(Dataset items)

=-=-=

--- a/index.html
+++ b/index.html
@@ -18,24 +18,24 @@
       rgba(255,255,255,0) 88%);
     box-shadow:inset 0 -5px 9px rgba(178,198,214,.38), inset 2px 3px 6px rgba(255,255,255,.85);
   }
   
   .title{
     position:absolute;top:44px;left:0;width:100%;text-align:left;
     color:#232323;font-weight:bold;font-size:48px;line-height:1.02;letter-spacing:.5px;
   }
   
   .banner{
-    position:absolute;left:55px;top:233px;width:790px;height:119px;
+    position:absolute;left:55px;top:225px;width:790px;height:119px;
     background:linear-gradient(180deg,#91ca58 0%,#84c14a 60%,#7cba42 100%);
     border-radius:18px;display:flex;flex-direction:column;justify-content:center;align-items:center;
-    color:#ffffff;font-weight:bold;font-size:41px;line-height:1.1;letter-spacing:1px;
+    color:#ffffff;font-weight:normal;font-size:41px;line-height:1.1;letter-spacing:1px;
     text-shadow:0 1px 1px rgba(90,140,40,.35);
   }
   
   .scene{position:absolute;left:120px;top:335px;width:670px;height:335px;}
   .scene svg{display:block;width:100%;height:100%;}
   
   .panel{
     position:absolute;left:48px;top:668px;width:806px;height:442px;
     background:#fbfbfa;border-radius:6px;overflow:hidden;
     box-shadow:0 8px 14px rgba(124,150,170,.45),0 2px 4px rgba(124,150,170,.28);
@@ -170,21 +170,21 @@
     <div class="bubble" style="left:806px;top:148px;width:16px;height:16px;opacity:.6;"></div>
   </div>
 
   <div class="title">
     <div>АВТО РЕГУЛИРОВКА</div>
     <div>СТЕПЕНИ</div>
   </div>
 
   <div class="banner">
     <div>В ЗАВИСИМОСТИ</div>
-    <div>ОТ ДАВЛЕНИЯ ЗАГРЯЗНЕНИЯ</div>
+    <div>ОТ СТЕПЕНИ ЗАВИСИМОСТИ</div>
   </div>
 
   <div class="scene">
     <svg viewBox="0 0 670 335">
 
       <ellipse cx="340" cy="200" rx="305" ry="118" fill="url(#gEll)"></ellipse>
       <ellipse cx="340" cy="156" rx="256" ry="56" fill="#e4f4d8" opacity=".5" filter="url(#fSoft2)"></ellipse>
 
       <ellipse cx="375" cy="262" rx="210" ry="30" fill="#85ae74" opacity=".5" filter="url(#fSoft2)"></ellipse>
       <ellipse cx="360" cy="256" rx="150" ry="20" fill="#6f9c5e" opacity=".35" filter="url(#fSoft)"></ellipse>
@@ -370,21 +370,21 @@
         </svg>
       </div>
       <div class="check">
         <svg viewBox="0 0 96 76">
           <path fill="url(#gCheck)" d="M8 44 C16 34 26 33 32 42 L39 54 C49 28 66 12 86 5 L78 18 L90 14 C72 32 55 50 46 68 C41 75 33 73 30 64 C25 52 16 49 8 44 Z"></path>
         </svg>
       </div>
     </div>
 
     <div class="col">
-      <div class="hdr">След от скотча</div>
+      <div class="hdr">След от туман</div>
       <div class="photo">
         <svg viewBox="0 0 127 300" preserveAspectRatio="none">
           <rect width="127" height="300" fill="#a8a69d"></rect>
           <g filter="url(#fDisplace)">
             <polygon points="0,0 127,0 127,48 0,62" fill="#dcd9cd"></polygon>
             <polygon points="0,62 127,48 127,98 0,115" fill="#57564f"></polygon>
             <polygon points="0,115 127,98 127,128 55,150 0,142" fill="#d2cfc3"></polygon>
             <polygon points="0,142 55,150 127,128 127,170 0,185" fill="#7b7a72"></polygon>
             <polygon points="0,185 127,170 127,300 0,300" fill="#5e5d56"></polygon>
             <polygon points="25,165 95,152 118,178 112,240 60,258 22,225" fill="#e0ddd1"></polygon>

=-=-=

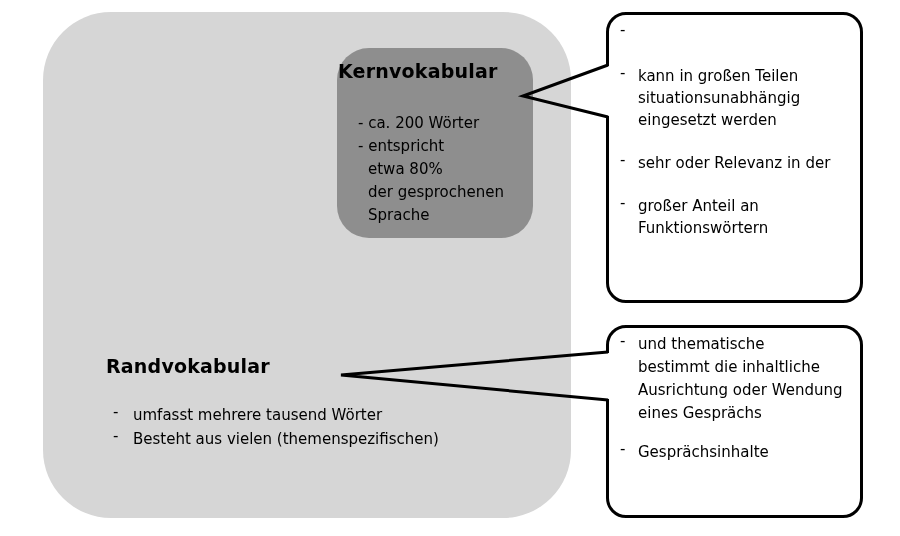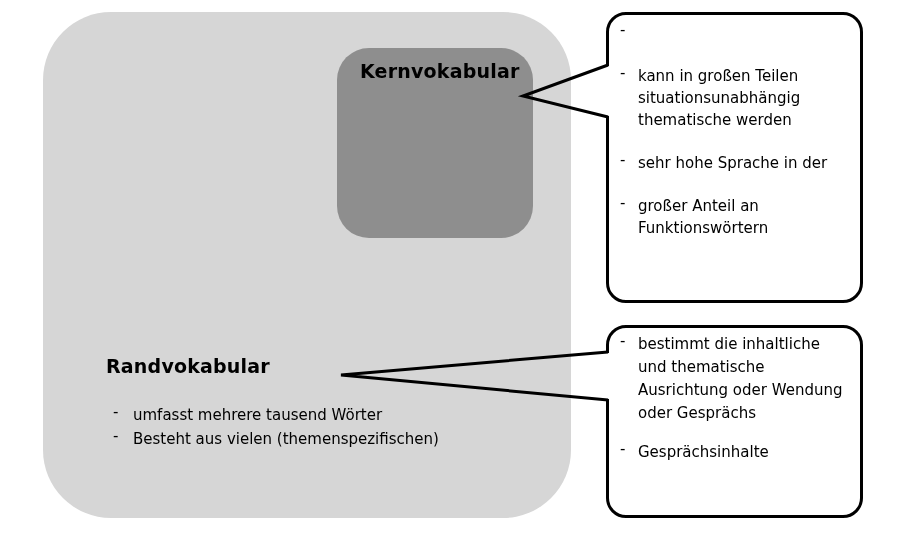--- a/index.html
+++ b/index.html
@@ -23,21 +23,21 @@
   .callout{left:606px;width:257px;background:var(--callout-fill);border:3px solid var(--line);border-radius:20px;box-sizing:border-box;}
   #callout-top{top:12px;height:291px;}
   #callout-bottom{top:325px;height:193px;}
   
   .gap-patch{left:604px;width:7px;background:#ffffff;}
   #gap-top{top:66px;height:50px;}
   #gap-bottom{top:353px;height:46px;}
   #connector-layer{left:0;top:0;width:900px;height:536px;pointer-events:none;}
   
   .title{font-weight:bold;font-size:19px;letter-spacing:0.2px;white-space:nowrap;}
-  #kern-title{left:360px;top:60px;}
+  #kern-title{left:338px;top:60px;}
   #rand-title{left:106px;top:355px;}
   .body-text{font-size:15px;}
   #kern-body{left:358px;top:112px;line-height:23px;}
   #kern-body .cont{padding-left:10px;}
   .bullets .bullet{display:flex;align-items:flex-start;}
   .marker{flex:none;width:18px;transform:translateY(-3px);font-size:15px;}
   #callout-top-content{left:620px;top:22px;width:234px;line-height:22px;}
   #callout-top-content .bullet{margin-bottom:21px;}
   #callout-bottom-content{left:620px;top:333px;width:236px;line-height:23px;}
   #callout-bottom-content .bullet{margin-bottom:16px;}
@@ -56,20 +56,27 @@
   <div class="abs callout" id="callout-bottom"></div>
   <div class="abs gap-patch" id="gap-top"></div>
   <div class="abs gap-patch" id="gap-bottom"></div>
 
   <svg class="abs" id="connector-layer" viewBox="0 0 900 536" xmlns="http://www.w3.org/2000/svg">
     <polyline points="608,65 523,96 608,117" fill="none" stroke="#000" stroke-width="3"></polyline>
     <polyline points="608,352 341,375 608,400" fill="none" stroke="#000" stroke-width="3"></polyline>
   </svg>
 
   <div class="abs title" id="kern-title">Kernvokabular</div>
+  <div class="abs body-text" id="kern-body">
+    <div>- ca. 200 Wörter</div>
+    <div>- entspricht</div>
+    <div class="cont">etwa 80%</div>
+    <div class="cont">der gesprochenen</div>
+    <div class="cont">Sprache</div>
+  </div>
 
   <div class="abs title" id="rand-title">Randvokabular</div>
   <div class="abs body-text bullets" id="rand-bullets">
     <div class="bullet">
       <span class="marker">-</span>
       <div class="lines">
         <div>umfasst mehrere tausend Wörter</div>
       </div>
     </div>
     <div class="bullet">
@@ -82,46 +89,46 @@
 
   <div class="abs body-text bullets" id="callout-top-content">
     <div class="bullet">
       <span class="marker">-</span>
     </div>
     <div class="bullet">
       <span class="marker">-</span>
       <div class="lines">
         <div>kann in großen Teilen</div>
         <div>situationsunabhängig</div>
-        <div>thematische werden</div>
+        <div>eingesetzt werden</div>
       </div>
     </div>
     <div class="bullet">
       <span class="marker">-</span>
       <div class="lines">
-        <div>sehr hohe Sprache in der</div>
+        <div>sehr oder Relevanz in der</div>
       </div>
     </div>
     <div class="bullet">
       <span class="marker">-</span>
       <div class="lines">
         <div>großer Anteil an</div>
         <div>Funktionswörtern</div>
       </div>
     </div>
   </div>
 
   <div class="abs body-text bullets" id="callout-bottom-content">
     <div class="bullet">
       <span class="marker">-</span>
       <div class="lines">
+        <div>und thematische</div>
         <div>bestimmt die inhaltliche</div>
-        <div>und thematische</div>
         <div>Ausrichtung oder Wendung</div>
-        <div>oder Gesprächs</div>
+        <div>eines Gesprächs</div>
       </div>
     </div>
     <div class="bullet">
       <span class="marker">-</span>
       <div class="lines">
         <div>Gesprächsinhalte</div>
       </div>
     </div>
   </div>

=-=-=

• [Work order]:
Copy the lines above that hold the word "border".

• [Exercise response]:
     border-radius:18px;display:flex;flex-direction:column;justify-content:center;align-items:center;
     background:#fbfbfa;border-radius:6px;overflow:hidden;
   .callout{left:606px;width:257px;background:var(--callout-fill);border:3px solid var(--line);border-radius:20px;box-sizing:border-box;}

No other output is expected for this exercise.